EXERCISE OBJECTIVE: Only the records, exactly as written, belong in the answer; pictures do not.

Records excerpted from a collection:
⁂

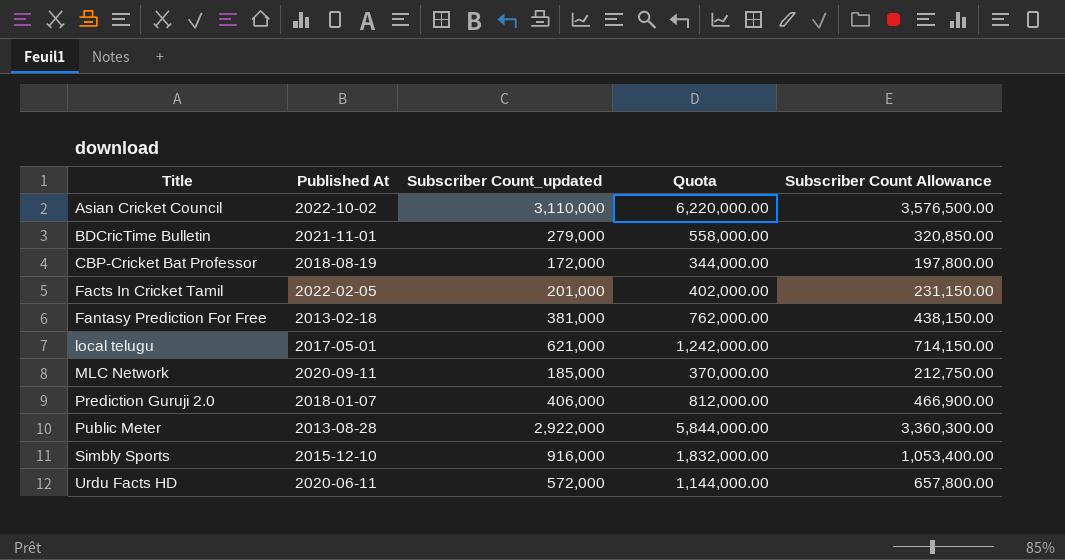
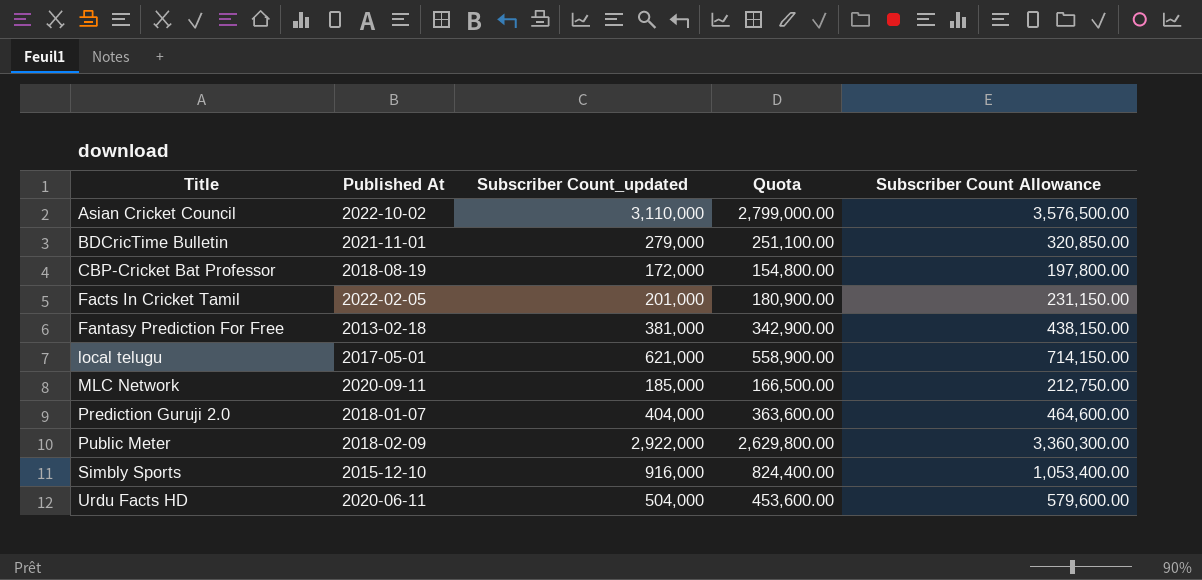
column Quota | formula: [Subscriber Count_updated] * 2 -> [Subscriber Count_updated] * 0.9
Prediction Guruji 2.0 | Subscriber Count_updated: 406,000 -> 404,000
Prediction Guruji 2.0 | Subscriber Count Allowance: 466,900.00 -> 464,600.00
Public Meter | Published At: 2013-08-28 -> 2018-02-09
Urdu Facts HD | Subscriber Count_updated: 572,000 -> 504,000
Urdu Facts HD | Subscriber Count Allowance: 657,800.00 -> 579,600.00

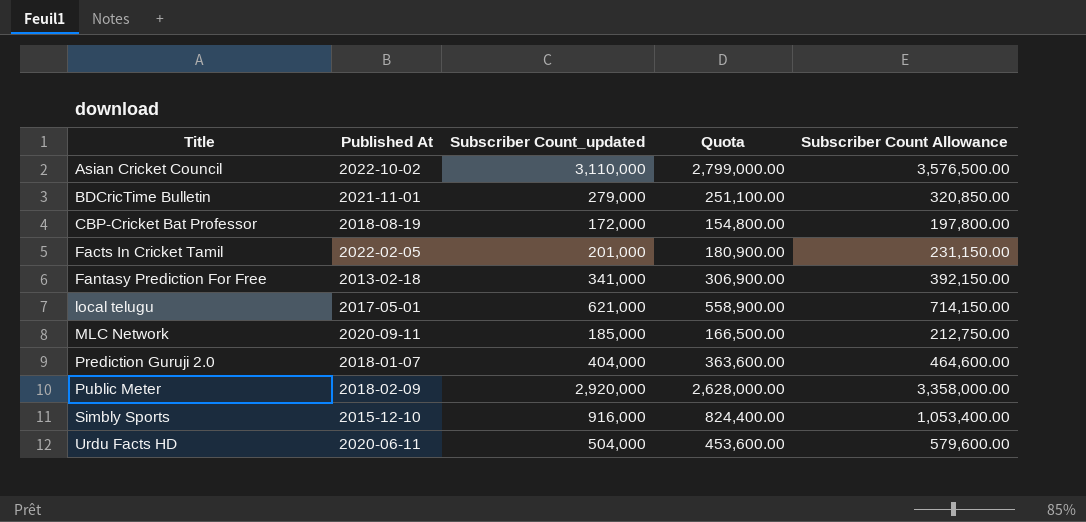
Fantasy Prediction For Free | Subscriber Count_updated: 381,000 -> 341,000
Fantasy Prediction For Free | Quota: 342,900.00 -> 306,900.00
Fantasy Prediction For Free | Subscriber Count Allowance: 438,150.00 -> 392,150.00
Public Meter | Subscriber Count_updated: 2,922,000 -> 2,920,000
Public Meter | Quota: 2,629,800.00 -> 2,628,000.00
Public Meter | Subscriber Count Allowance: 3,360,300.00 -> 3,358,000.00

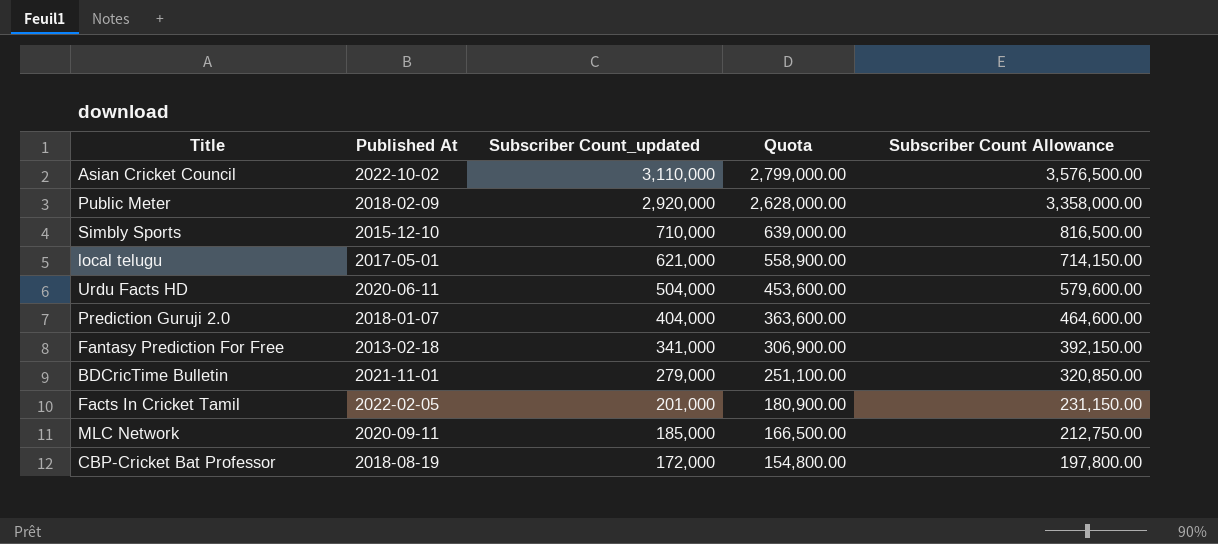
row order: Title ascending -> Subscriber Count_updated descending
Simbly Sports | Subscriber Count_updated: 916,000 -> 710,000
Simbly Sports | Quota: 824,400.00 -> 639,000.00
Simbly Sports | Subscriber Count Allowance: 1,053,400.00 -> 816,500.00

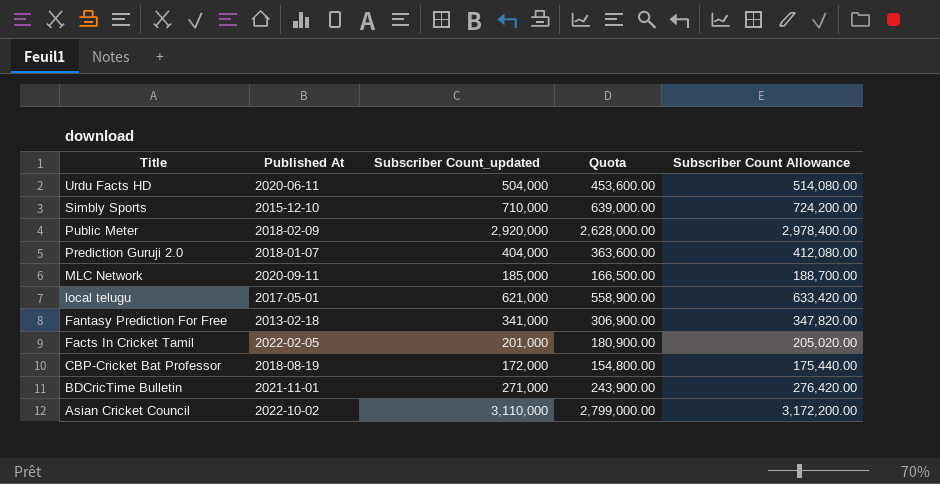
row order: Subscriber Count_updated descending -> Title descending
column Subscriber Count Allowance | formula: [Subscriber Count_updated] * 1.15 -> [Subscriber Count_updated] * 1.02
BDCricTime Bulletin | Subscriber Count_updated: 279,000 -> 271,000
BDCricTime Bulletin | Quota: 251,100.00 -> 243,900.00

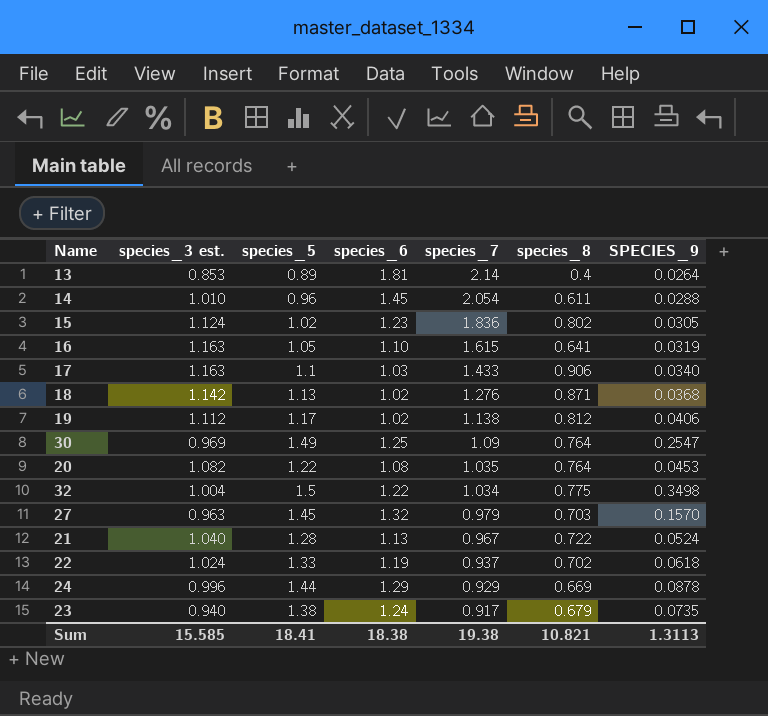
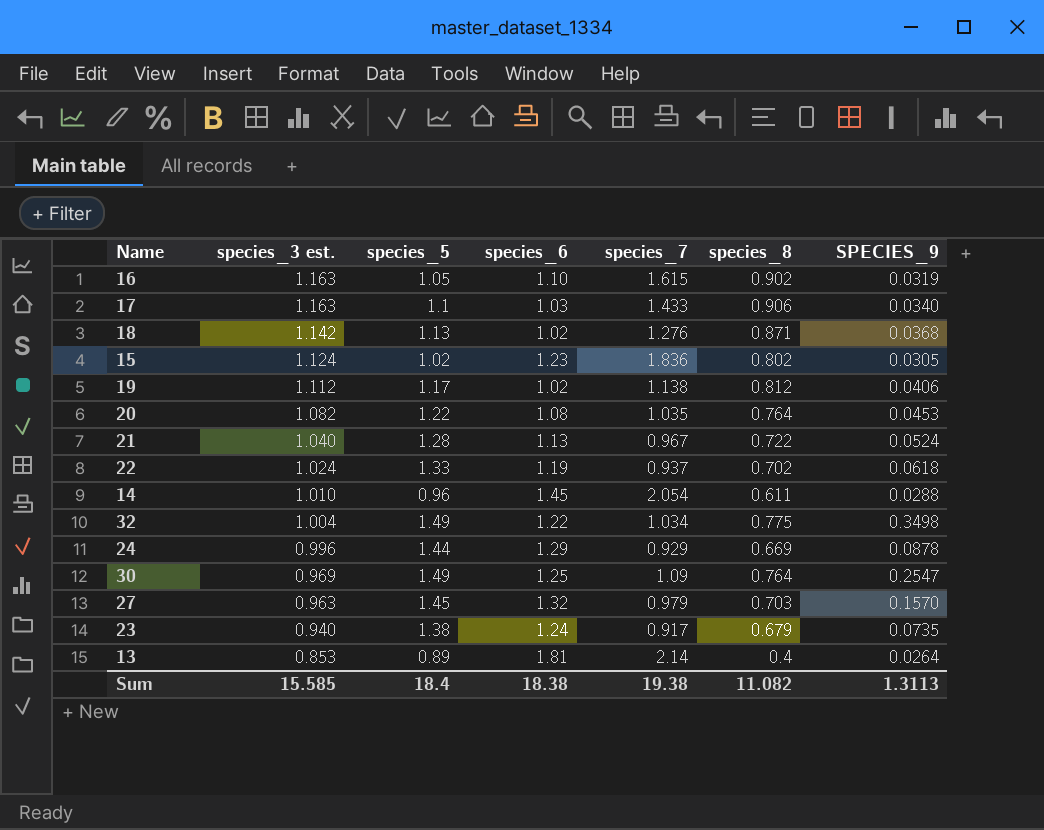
row order: species_7 descending -> species_3 est. descending
16 | species_8: 0.641 -> 0.902
32 | species_5: 1.5 -> 1.49
Sum | species_5: 18.41 -> 18.4
Sum | species_8: 10.821 -> 11.082

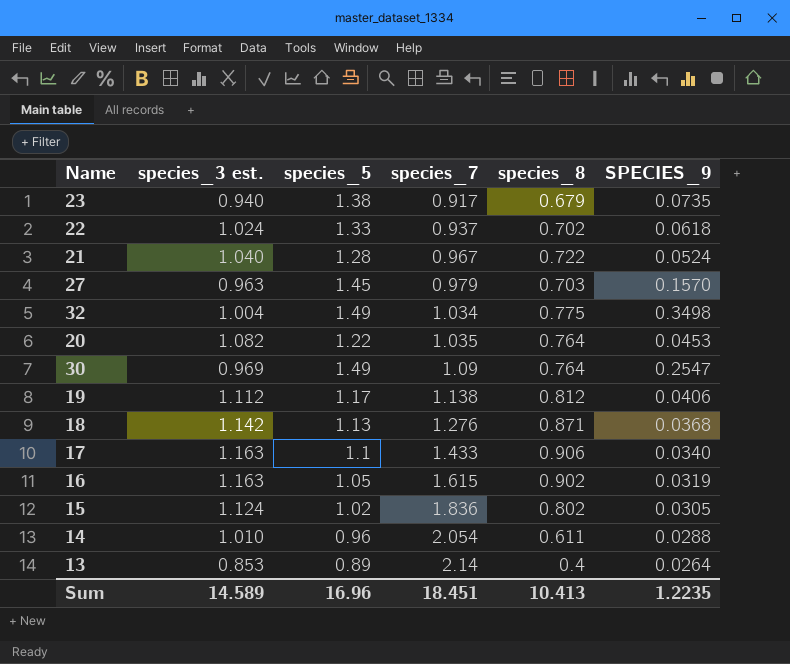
row order: species_3 est. descending -> species_7 ascending
column species_6 | position: 4 -> none
row 24: 0.996 | 1.44 | 1.29 | 0.929 | 0.669 | 0.0878 -> none
Sum | species_3 est.: 15.585 -> 14.589
Sum | species_5: 18.4 -> 16.96
Sum | species_7: 19.38 -> 18.451
Sum | species_8: 11.082 -> 10.413
Sum | SPECIES_9: 1.3113 -> 1.2235

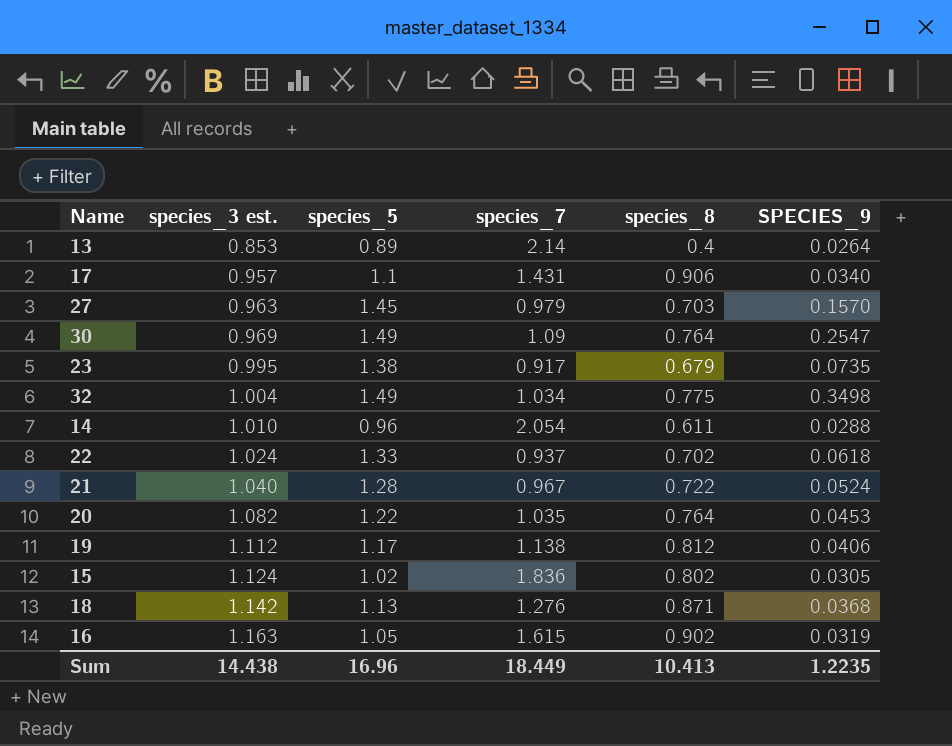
row order: species_7 ascending -> species_3 est. ascending
17 | species_3 est.: 1.163 -> 0.957
17 | species_7: 1.433 -> 1.431
23 | species_3 est.: 0.940 -> 0.995
Sum | species_3 est.: 14.589 -> 14.438
Sum | species_7: 18.451 -> 18.449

⁂

EXPECTED OUTPUT:
column Quota | formula: [Subscriber Count_updated] * 2 -> [Subscriber Count_updated] * 0.9
Prediction Guruji 2.0 | Subscriber Count_updated: 406,000 -> 404,000
Prediction Guruji 2.0 | Subscriber Count Allowance: 466,900.00 -> 464,600.00
Public Meter | Published At: 2013-08-28 -> 2018-02-09
Urdu Facts HD | Subscriber Count_updated: 572,000 -> 504,000
Urdu Facts HD | Subscriber Count Allowance: 657,800.00 -> 579,600.00

Fantasy Prediction For Free | Subscriber Count_updated: 381,000 -> 341,000
Fantasy Prediction For Free | Quota: 342,900.00 -> 306,900.00
Fantasy Prediction For Free | Subscriber Count Allowance: 438,150.00 -> 392,150.00
Public Meter | Subscriber Count_updated: 2,922,000 -> 2,920,000
Public Meter | Quota: 2,629,800.00 -> 2,628,000.00
Public Meter | Subscriber Count Allowance: 3,360,300.00 -> 3,358,000.00

row order: Title ascending -> Subscriber Count_updated descending
Simbly Sports | Subscriber Count_updated: 916,000 -> 710,000
Simbly Sports | Quota: 824,400.00 -> 639,000.00
Simbly Sports | Subscriber Count Allowance: 1,053,400.00 -> 816,500.00

row order: Subscriber Count_updated descending -> Title descending
column Subscriber Count Allowance | formula: [Subscriber Count_updated] * 1.15 -> [Subscriber Count_updated] * 1.02
BDCricTime Bulletin | Subscriber Count_updated: 279,000 -> 271,000
BDCricTime Bulletin | Quota: 251,100.00 -> 243,900.00

row order: species_7 descending -> species_3 est. descending
16 | species_8: 0.641 -> 0.902
32 | species_5: 1.5 -> 1.49
Sum | species_5: 18.41 -> 18.4
Sum | species_8: 10.821 -> 11.082

row order: species_3 est. descending -> species_7 ascending
column species_6 | position: 4 -> none
row 24: 0.996 | 1.44 | 1.29 | 0.929 | 0.669 | 0.0878 -> none
Sum | species_3 est.: 15.585 -> 14.589
Sum | species_5: 18.4 -> 16.96
Sum | species_7: 19.38 -> 18.451
Sum | species_8: 11.082 -> 10.413
Sum | SPECIES_9: 1.3113 -> 1.2235

row order: species_7 ascending -> species_3 est. ascending
17 | species_3 est.: 1.163 -> 0.957
17 | species_7: 1.433 -> 1.431
23 | species_3 est.: 0.940 -> 0.995
Sum | species_3 est.: 14.589 -> 14.438
Sum | species_7: 18.451 -> 18.449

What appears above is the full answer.